▶ [User interface change data]

-----

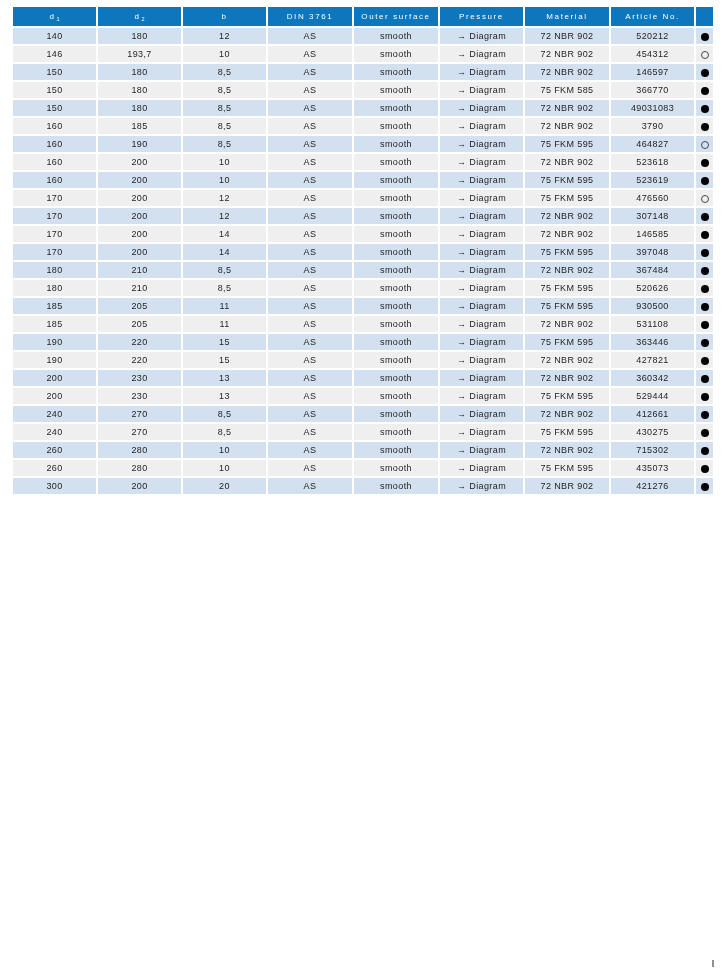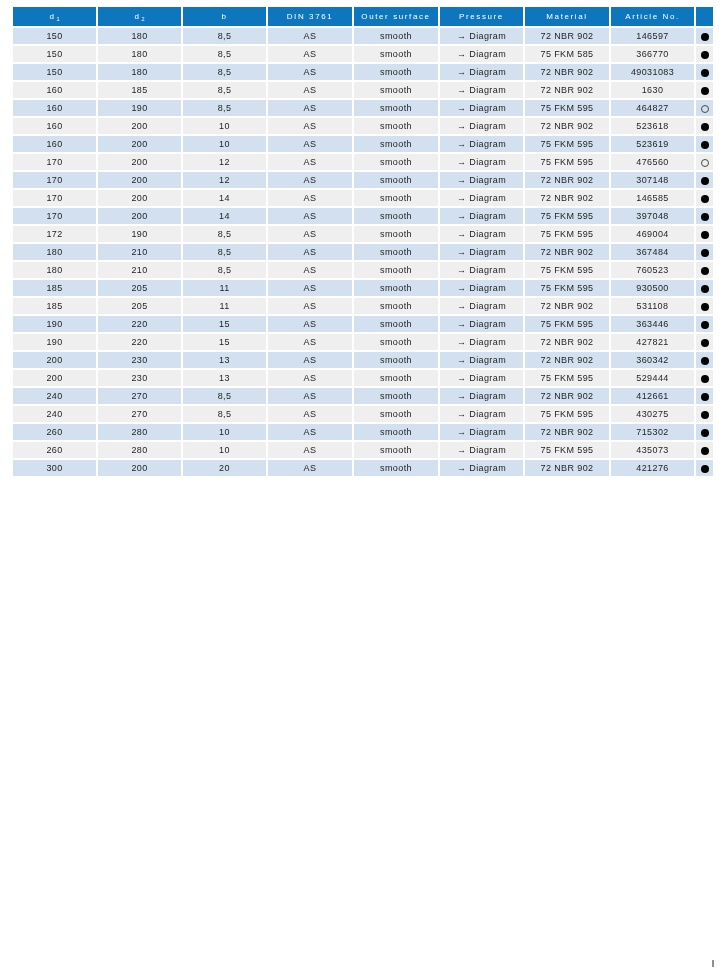--- a/index.html
+++ b/index.html
@@ -96,20 +96,42 @@
           <th>DIN 3761</th>
           <th>Outer surface</th>
           <th>Pressure</th>
           <th>Material</th>
           <th>Article No.</th>
           <th></th>
         </tr>
       </thead>
     <tbody id="tbody">
         <tr class="row-blue">
+          <td>140</td>
+          <td>180</td>
+          <td>12</td>
+          <td>AS</td>
+          <td>smooth</td>
+          <td>→ Diagram</td>
+          <td>72 NBR 902</td>
+          <td>520212</td>
+          <td><span class="dot dot-filled"></span></td>
+        </tr>
+        <tr class="row-gray">
+          <td>146</td>
+          <td>193,7</td>
+          <td>10</td>
+          <td>AS</td>
+          <td>smooth</td>
+          <td>→ Diagram</td>
+          <td>72 NBR 902</td>
+          <td>454312</td>
+          <td><span class="dot dot-open"></span></td>
+        </tr>
+        <tr class="row-blue">
           <td>150</td>
           <td>180</td>
           <td>8,5</td>
           <td>AS</td>
           <td>smooth</td>
           <td>→ Diagram</td>
           <td>72 NBR 902</td>
           <td>146597</td>
           <td><span class="dot dot-filled"></span></td>
         </tr>
@@ -136,21 +158,21 @@
           <td><span class="dot dot-filled"></span></td>
         </tr>
         <tr class="row-gray">
           <td>160</td>
           <td>185</td>
           <td>8,5</td>
           <td>AS</td>
           <td>smooth</td>
           <td>→ Diagram</td>
           <td>72 NBR 902</td>
-          <td>1630</td>
+          <td>3790</td>
           <td><span class="dot dot-filled"></span></td>
         </tr>
         <tr class="row-blue">
           <td>160</td>
           <td>190</td>
           <td>8,5</td>
           <td>AS</td>
           <td>smooth</td>
           <td>→ Diagram</td>
           <td>75 FKM 595</td>
@@ -216,51 +238,40 @@
           <td>170</td>
           <td>200</td>
           <td>14</td>
           <td>AS</td>
           <td>smooth</td>
           <td>→ Diagram</td>
           <td>75 FKM 595</td>
           <td>397048</td>
           <td><span class="dot dot-filled"></span></td>
         </tr>
-        <tr class="row-gray">
-          <td>172</td>
-          <td>190</td>
-          <td>8,5</td>
-          <td>AS</td>
-          <td>smooth</td>
-          <td>→ Diagram</td>
-          <td>75 FKM 595</td>
-          <td>469004</td>
-          <td><span class="dot dot-filled"></span></td>
-        </tr>
         <tr class="row-blue">
           <td>180</td>
           <td>210</td>
           <td>8,5</td>
           <td>AS</td>
           <td>smooth</td>
           <td>→ Diagram</td>
           <td>72 NBR 902</td>
           <td>367484</td>
           <td><span class="dot dot-filled"></span></td>
         </tr>
         <tr class="row-gray">
           <td>180</td>
           <td>210</td>
           <td>8,5</td>
           <td>AS</td>
           <td>smooth</td>
           <td>→ Diagram</td>
           <td>75 FKM 595</td>
-          <td>760523</td>
+          <td>520626</td>
           <td><span class="dot dot-filled"></span></td>
         </tr>
         <tr class="row-blue">
           <td>185</td>
           <td>205</td>
           <td>11</td>
           <td>AS</td>
           <td>smooth</td>
           <td>→ Diagram</td>
           <td>75 FKM 595</td>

-----

▶ [PROBLEM] Would you transcribe all of the data exactly, omitting any pictures?

▶ [SOLUTION TO THIS EXERCISE]
--- a/index.html
+++ b/index.html
@@ -96,20 +96,42 @@
           <th>DIN 3761</th>
           <th>Outer surface</th>
           <th>Pressure</th>
           <th>Material</th>
           <th>Article No.</th>
           <th></th>
         </tr>
       </thead>
     <tbody id="tbody">
         <tr class="row-blue">
+          <td>140</td>
+          <td>180</td>
+          <td>12</td>
+          <td>AS</td>
+          <td>smooth</td>
+          <td>→ Diagram</td>
+          <td>72 NBR 902</td>
+          <td>520212</td>
+          <td><span class="dot dot-filled"></span></td>
+        </tr>
+        <tr class="row-gray">
+          <td>146</td>
+          <td>193,7</td>
+          <td>10</td>
+          <td>AS</td>
+          <td>smooth</td>
+          <td>→ Diagram</td>
+          <td>72 NBR 902</td>
+          <td>454312</td>
+          <td><span class="dot dot-open"></span></td>
+        </tr>
+        <tr class="row-blue">
           <td>150</td>
           <td>180</td>
           <td>8,5</td>
           <td>AS</td>
           <td>smooth</td>
           <td>→ Diagram</td>
           <td>72 NBR 902</td>
           <td>146597</td>
           <td><span class="dot dot-filled"></span></td>
         </tr>
@@ -136,21 +158,21 @@
           <td><span class="dot dot-filled"></span></td>
         </tr>
         <tr class="row-gray">
           <td>160</td>
           <td>185</td>
           <td>8,5</td>
           <td>AS</td>
           <td>smooth</td>
           <td>→ Diagram</td>
           <td>72 NBR 902</td>
-          <td>1630</td>
+          <td>3790</td>
           <td><span class="dot dot-filled"></span></td>
         </tr>
         <tr class="row-blue">
           <td>160</td>
           <td>190</td>
           <td>8,5</td>
           <td>AS</td>
           <td>smooth</td>
           <td>→ Diagram</td>
           <td>75 FKM 595</td>
@@ -216,51 +238,40 @@
           <td>170</td>
           <td>200</td>
           <td>14</td>
           <td>AS</td>
           <td>smooth</td>
           <td>→ Diagram</td>
           <td>75 FKM 595</td>
           <td>397048</td>
           <td><span class="dot dot-filled"></span></td>
         </tr>
-        <tr class="row-gray">
-          <td>172</td>
-          <td>190</td>
-          <td>8,5</td>
-          <td>AS</td>
-          <td>smooth</td>
-          <td>→ Diagram</td>
-          <td>75 FKM 595</td>
-          <td>469004</td>
-          <td><span class="dot dot-filled"></span></td>
-        </tr>
         <tr class="row-blue">
           <td>180</td>
           <td>210</td>
           <td>8,5</td>
           <td>AS</td>
           <td>smooth</td>
           <td>→ Diagram</td>
           <td>72 NBR 902</td>
           <td>367484</td>
           <td><span class="dot dot-filled"></span></td>
         </tr>
         <tr class="row-gray">
           <td>180</td>
           <td>210</td>
           <td>8,5</td>
           <td>AS</td>
           <td>smooth</td>
           <td>→ Diagram</td>
           <td>75 FKM 595</td>
-          <td>760523</td>
+          <td>520626</td>
           <td><span class="dot dot-filled"></span></td>
         </tr>
         <tr class="row-blue">
           <td>185</td>
           <td>205</td>
           <td>11</td>
           <td>AS</td>
           <td>smooth</td>
           <td>→ Diagram</td>
           <td>75 FKM 595</td>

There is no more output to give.